Any communication system performs on the basis of a layered protocol stack. Gohil et al. in their 5G survey, presented the general protocol stack for next-generation end-toend mobile communication. Authors envisaged for a universal communication standard. The noticeable feature of the stack is its provision for compatibility with other open source protocols. They discussed the Open Transport protocol (OTP), which can be downloaded by any user equipment when required.
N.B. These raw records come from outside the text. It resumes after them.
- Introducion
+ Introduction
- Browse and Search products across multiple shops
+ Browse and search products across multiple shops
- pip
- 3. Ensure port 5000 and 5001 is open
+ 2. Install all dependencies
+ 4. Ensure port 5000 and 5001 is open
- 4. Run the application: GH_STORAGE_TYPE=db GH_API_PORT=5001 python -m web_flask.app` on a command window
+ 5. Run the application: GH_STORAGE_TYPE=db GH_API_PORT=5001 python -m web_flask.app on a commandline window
User equipment may be connected to more than one base station (in fact, base stations may belong to different networks).

3.7-3GPP device-to-device proximity services

To increase the cell capacity and offer various proximity services (ProSe) (e.g., bus or cab availability, retail/restaurants’ advertisements in a locality, searching social networks in a large gathering, etc.) D2D connectivity is essential in a cellular system. 3GPP itself has standardized LTE-Direct (LTE-D) in its release-12. LTE-D is a new concept that allows the discoveryof “always-on” devices in a proximity of 500 m in an energy efficient and secured manner by using a licensed spectrum. Although technologies such as Wi-Fi direct or Bluetooth are the P2P proximity communication protocols predominantly in use, they have disadvantages in terms of energy consumption. Hence, LTE-D is standardized and D2D communication in mm-wave is needed for 5G. Mm-wave D2D communication was presented in among capable mobile devices equipped with electronically steerable antennae and beam-forming technology. By virtue of highly directive antennae and beamforming technology, concurrent transmission among D2D users and the base station will not create much interference.
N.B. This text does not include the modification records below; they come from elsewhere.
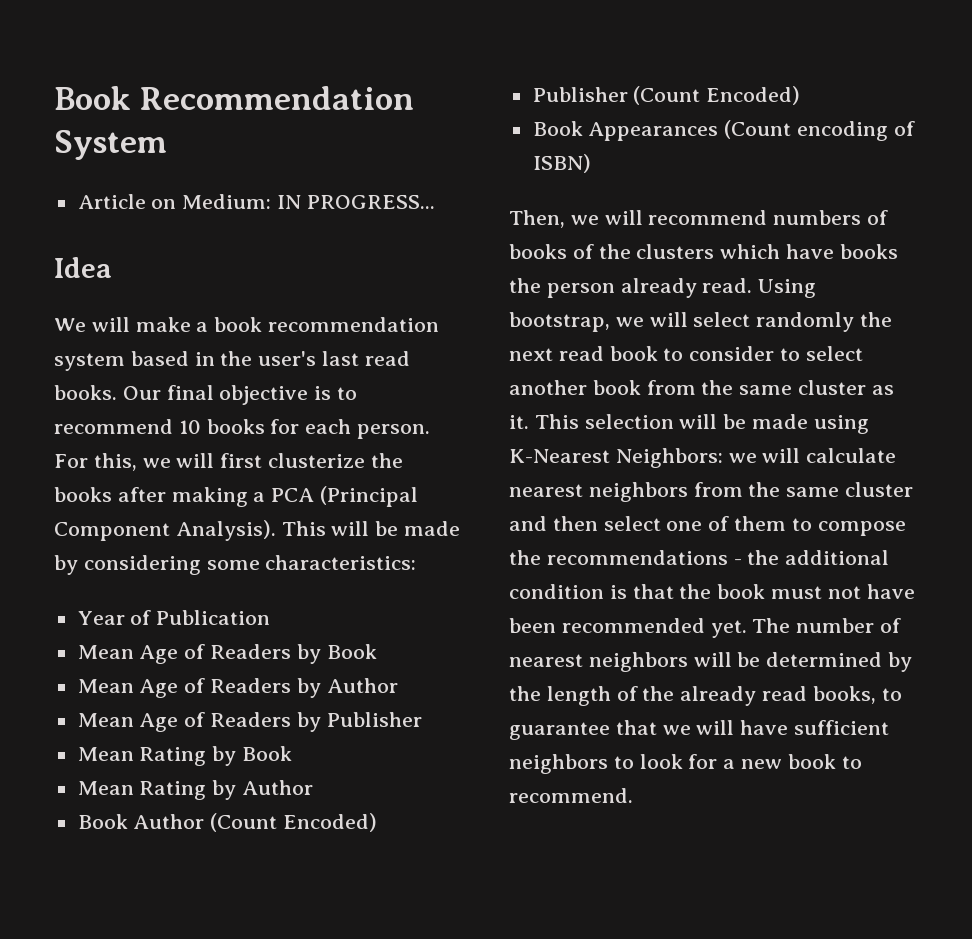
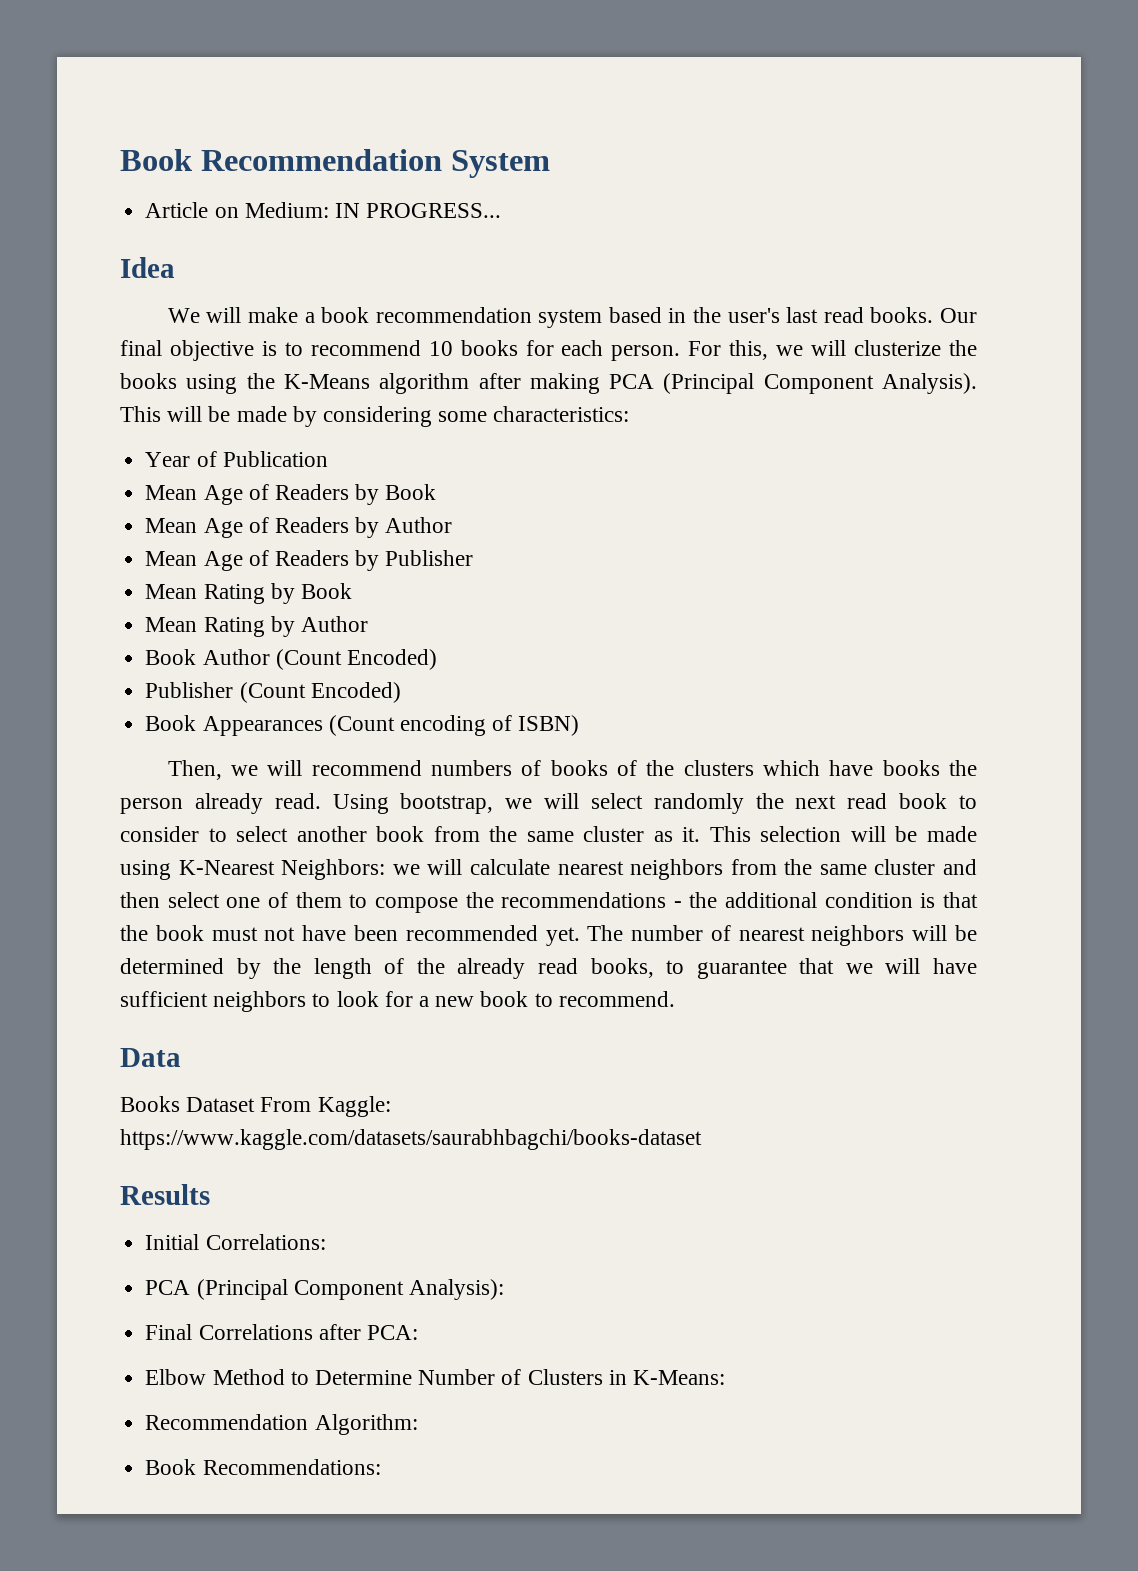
- For this, we will first clusterize the books after making a PCA (Principal Component Analysis).
+ For this, we will clusterize the books using the K-Means algorithm after making PCA (Principal Component Analysis).
+ Data
+ Books Dataset From Kaggle: https://www.kaggle.com/datasets/saurabhbagchi/books-dataset
+ Results
+ Initial Correlations:
+ PCA (Principal Component Analysis):
+ Final Correlations after PCA:
+ Elbow Method to Determine Number of Clusters in K-Means:
+ Recommendation Algorithm:
+ Book Recommendations:

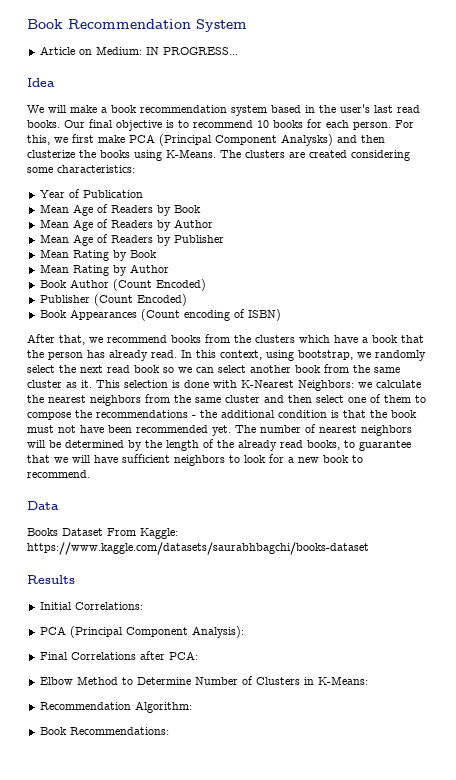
- For this, we will clusterize the books using the K-Means algorithm after making PCA (Principal Component Analysis). This will be made by considering some characteristics:
+ For this, we first make PCA (Principal Component Analysks) and then clusterize the books using K-Means. The clusters are created considering some characteristics:
- Then, we will recommend numbers of books of the clusters which have books the person already read.
+ After that, we recommend books from the clusters which have a book that the person has already read.
- Using bootstrap, we will select randomly the next read book to consider to select another book from the same cluster as it.
+ In this context, using bootstrap, we randomly select the next read book so we can select another book from the same cluster as it.
- This selection will be made using K-Nearest Neighbors: we will calculate nearest neighbors from the same cluster and then select one of them to compose the recommendations - the additional condition is that the book must not have been recommended yet.
+ This selection is done with K-Nearest Neighbors: we calculate the nearest neighbors from the same cluster and then select one of them to compose the recommendations - the additional condition is that the book must not have been recommended yet.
In the case of multimedia file sharing among a number of neighbors, a network can become congested. This type of case needs to be handled by crowd-sensing media retrieval frameworks, such as that proposed and prototyped by Abdelzaher et al. MediaScope, the framework developed specifically for mobile devices, can provide timely retrieval of media files from a cloud. The important feature of this type of file sharing is that the contents are shared after a considerable time. Similarly in 5G, D2D multimedia sharing techniques may borrow this type of framework for sharing large multimedia content among nearby mobile neighbors.
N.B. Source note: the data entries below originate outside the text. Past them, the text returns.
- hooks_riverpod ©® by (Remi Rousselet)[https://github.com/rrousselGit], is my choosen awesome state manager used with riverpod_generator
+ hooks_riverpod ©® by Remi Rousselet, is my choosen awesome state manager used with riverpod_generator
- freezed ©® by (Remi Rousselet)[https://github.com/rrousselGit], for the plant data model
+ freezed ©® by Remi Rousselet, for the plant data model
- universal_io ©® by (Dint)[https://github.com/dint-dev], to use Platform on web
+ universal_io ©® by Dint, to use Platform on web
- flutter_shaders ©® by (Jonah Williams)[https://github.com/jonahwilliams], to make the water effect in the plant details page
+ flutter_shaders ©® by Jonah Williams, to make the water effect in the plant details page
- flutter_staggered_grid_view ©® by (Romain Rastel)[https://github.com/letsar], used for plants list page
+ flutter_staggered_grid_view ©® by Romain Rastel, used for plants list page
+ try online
An interesting extension of 5G is the provision of coverage in rural areas, at sea, or in the air routes 35 000 ft above ground level; these needs could be served by a satellite. A research initiative has reduced the latency of the non-GEO satellite constellation and power allocation in multi-beam satellite communication systems for onboard beam-forming. Domme et al. envisaged the feasibility of reusing an FBMC scheme over satellite communication so that the hand-off between a terrestrial cellular infrastructure and satellite coverage becomes easier and seamless.

4-Conclusion

This article provides a comprehensive review of some recent initiatives toward a green, flexible, and mostly dominant 5G mobile communication standard. Important issues, from an improved substitute for OFDMA to energy efficient D2D communication research endeavors, were briefly described. However, there are many issues that could not be presented because of space limitations.